Work order:
From the data below, repeat exactly the lines from the line with "row 04-29-2020: 9,310" to the line with "04-27-2020 | Deaths: 125 -> 123", both included.

Provided material:
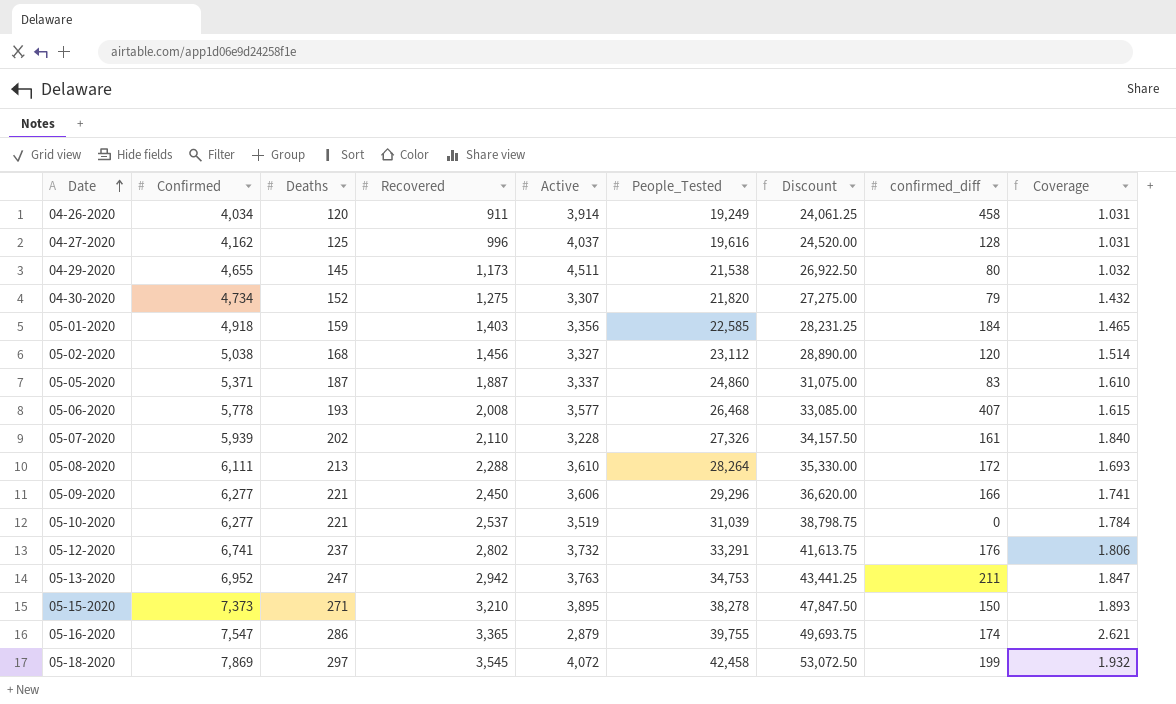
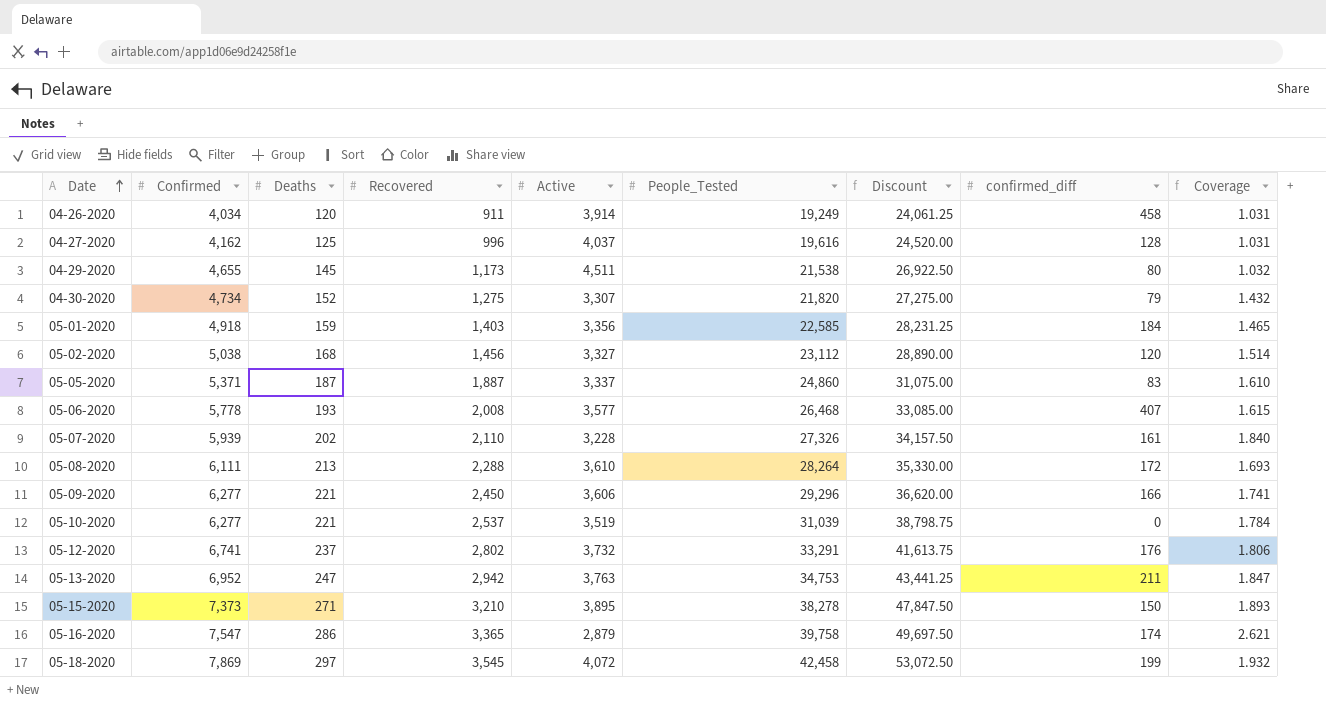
05-16-2020 | People_Tested: 39,755 -> 39,758
05-16-2020 | Discount: 49,693.75 -> 49,697.50

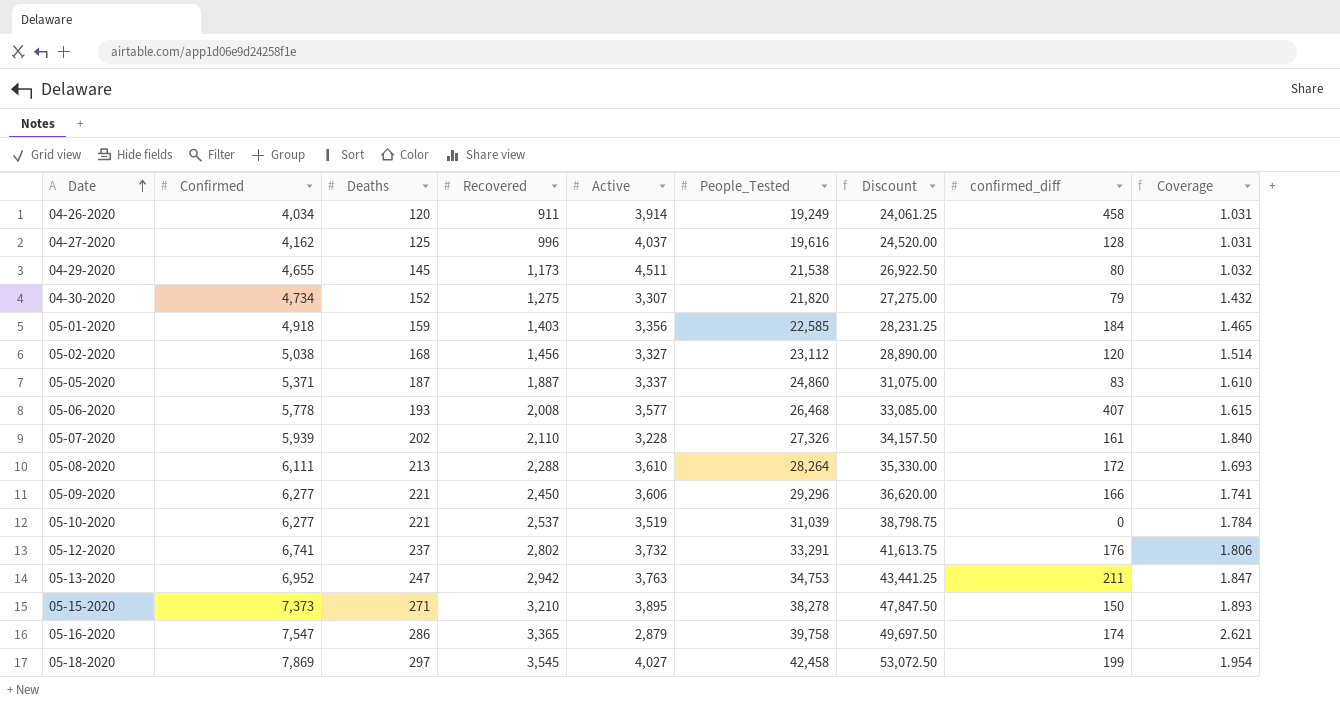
05-18-2020 | Active: 4,072 -> 4,027
05-18-2020 | Coverage: 1.932 -> 1.954

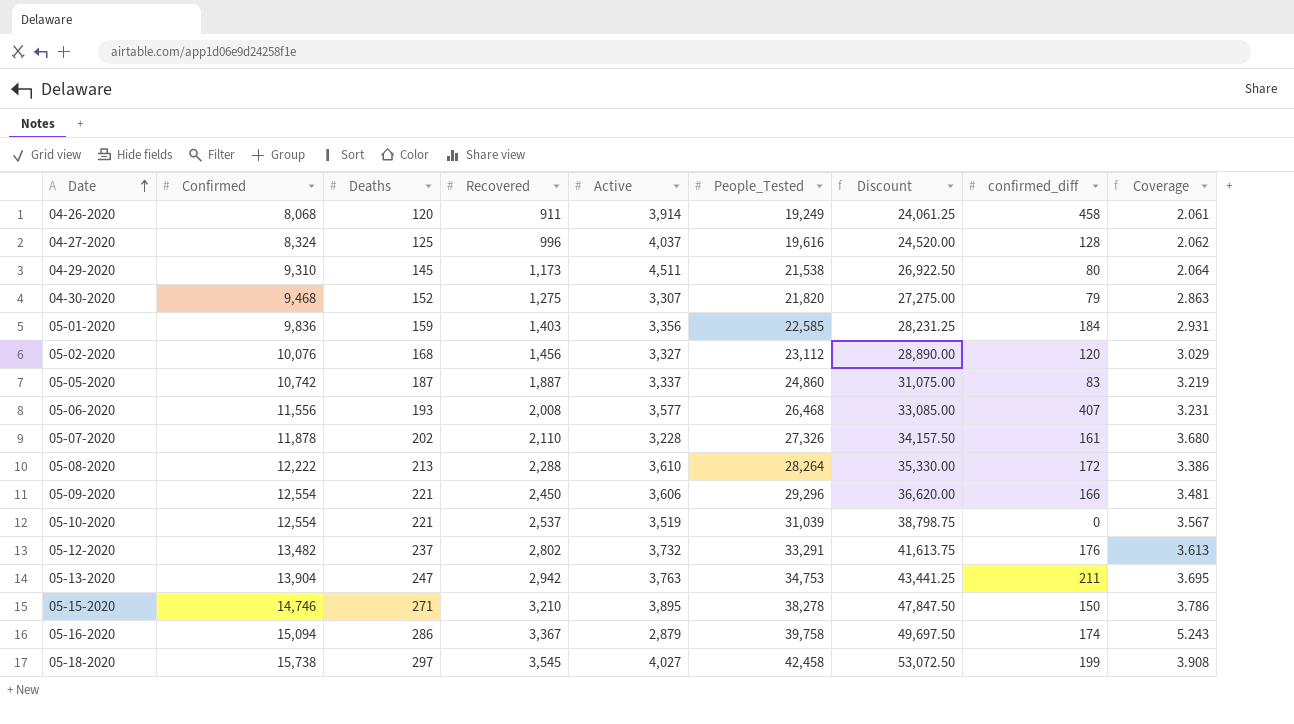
04-26-2020 | Confirmed: 4,034 -> 8,068
04-26-2020 | Coverage: 1.031 -> 2.061
04-27-2020 | Confirmed: 4,162 -> 8,324
04-27-2020 | Coverage: 1.031 -> 2.062
04-29-2020 | Confirmed: 4,655 -> 9,310
04-29-2020 | Coverage: 1.032 -> 2.064
04-30-2020 | Confirmed: 4,734 -> 9,468
04-30-2020 | Coverage: 1.432 -> 2.863
05-01-2020 | Confirmed: 4,918 -> 9,836
05-01-2020 | Coverage: 1.465 -> 2.931
05-02-2020 | Confirmed: 5,038 -> 10,076
05-02-2020 | Coverage: 1.514 -> 3.029
05-05-2020 | Confirmed: 5,371 -> 10,742
05-05-2020 | Coverage: 1.610 -> 3.219
05-06-2020 | Confirmed: 5,778 -> 11,556
05-06-2020 | Coverage: 1.615 -> 3.231
05-07-2020 | Confirmed: 5,939 -> 11,878
05-07-2020 | Coverage: 1.840 -> 3.680
05-08-2020 | Confirmed: 6,111 -> 12,222
05-08-2020 | Coverage: 1.693 -> 3.386
05-09-2020 | Confirmed: 6,277 -> 12,554
05-09-2020 | Coverage: 1.741 -> 3.481
05-10-2020 | Confirmed: 6,277 -> 12,554
05-10-2020 | Coverage: 1.784 -> 3.567
05-12-2020 | Confirmed: 6,741 -> 13,482
05-12-2020 | Coverage: 1.806 -> 3.613
05-13-2020 | Confirmed: 6,952 -> 13,904
05-13-2020 | Coverage: 1.847 -> 3.695
05-15-2020 | Confirmed: 7,373 -> 14,746
05-15-2020 | Coverage: 1.893 -> 3.786
05-16-2020 | Confirmed: 7,547 -> 15,094
05-16-2020 | Recovered: 3,365 -> 3,367
05-16-2020 | Coverage: 2.621 -> 5.243
05-18-2020 | Confirmed: 7,869 -> 15,738
05-18-2020 | Coverage: 1.954 -> 3.908

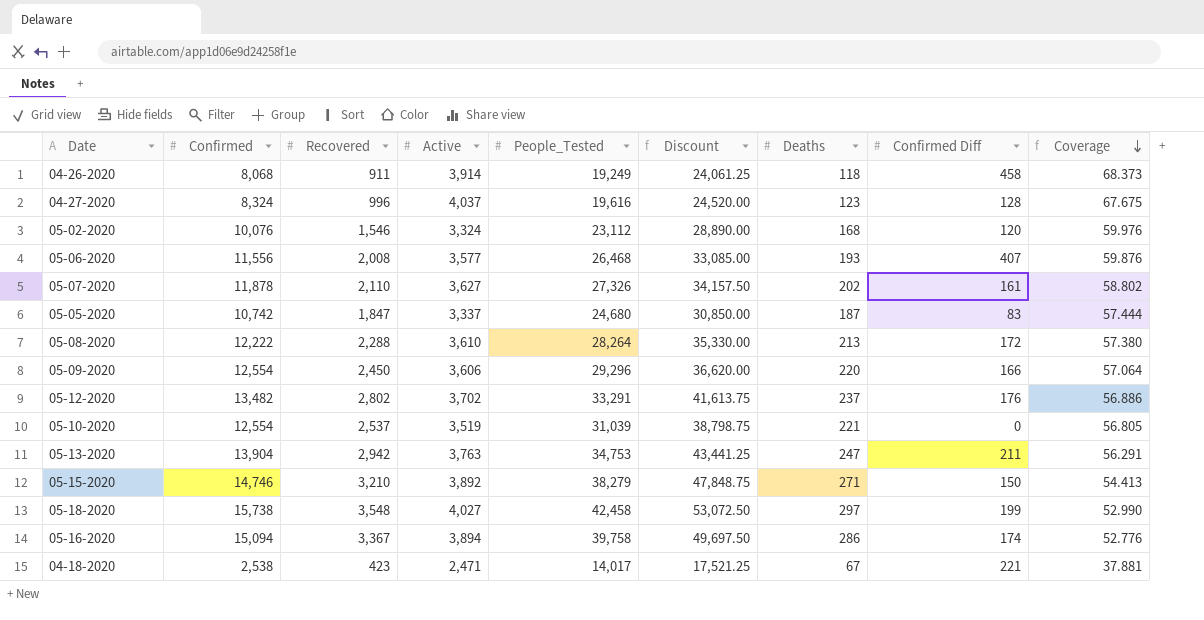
row order: Date ascending -> Coverage descending
column Deaths | position: 3 -> 7
column name: confirmed_diff -> Confirmed Diff
column Coverage | formula: [Confirmed] / [Active] -> [Confirmed] / [Deaths]
row 04-29-2020: 9,310 | 145 | 1,173 | 4,511 | 21,538 | 26,922.50 | 80 | 2.064 -> none
row 04-30-2020: 9,468 | 152 | 1,275 | 3,307 | 21,820 | 27,275.00 | 79 | 2.863 -> none
row 05-01-2020: 9,836 | 159 | 1,403 | 3,356 | 22,585 | 28,231.25 | 184 | 2.931 -> none
04-26-2020 | Deaths: 120 -> 118
04-27-2020 | Deaths: 125 -> 123
05-02-2020 | Recovered: 1,456 -> 1,546
05-02-2020 | Active: 3,327 -> 3,324
05-07-2020 | Active: 3,228 -> 3,627
05-05-2020 | Recovered: 1,887 -> 1,847
05-05-2020 | People_Tested: 24,860 -> 24,680
05-05-2020 | Discount: 31,075.00 -> 30,850.00
05-09-2020 | Deaths: 221 -> 220
05-12-2020 | Active: 3,732 -> 3,702
05-15-2020 | Active: 3,895 -> 3,892
05-15-2020 | People_Tested: 38,278 -> 38,279
05-15-2020 | Discount: 47,847.50 -> 47,848.75
05-18-2020 | Recovered: 3,545 -> 3,548
05-16-2020 | Active: 2,879 -> 3,894
row 04-18-2020: none -> 2,538 | 423 | 2,471 | 14,017 | 17,521.25 | 67 | 221 | 37.881

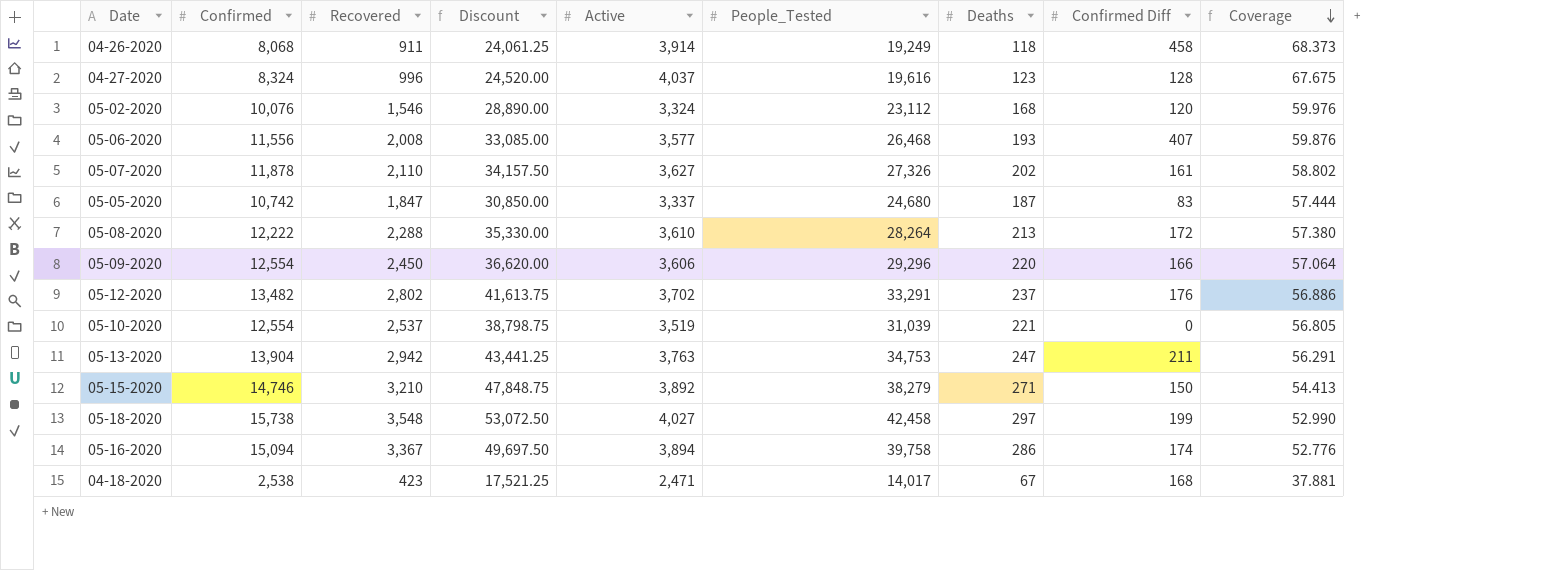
column Discount | position: 6 -> 4
04-18-2020 | Confirmed Diff: 221 -> 168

Solved problem:
row 04-29-2020: 9,310 | 145 | 1,173 | 4,511 | 21,538 | 26,922.50 | 80 | 2.064 -> none
row 04-30-2020: 9,468 | 152 | 1,275 | 3,307 | 21,820 | 27,275.00 | 79 | 2.863 -> none
row 05-01-2020: 9,836 | 159 | 1,403 | 3,356 | 22,585 | 28,231.25 | 184 | 2.931 -> none
04-26-2020 | Deaths: 120 -> 118
04-27-2020 | Deaths: 125 -> 123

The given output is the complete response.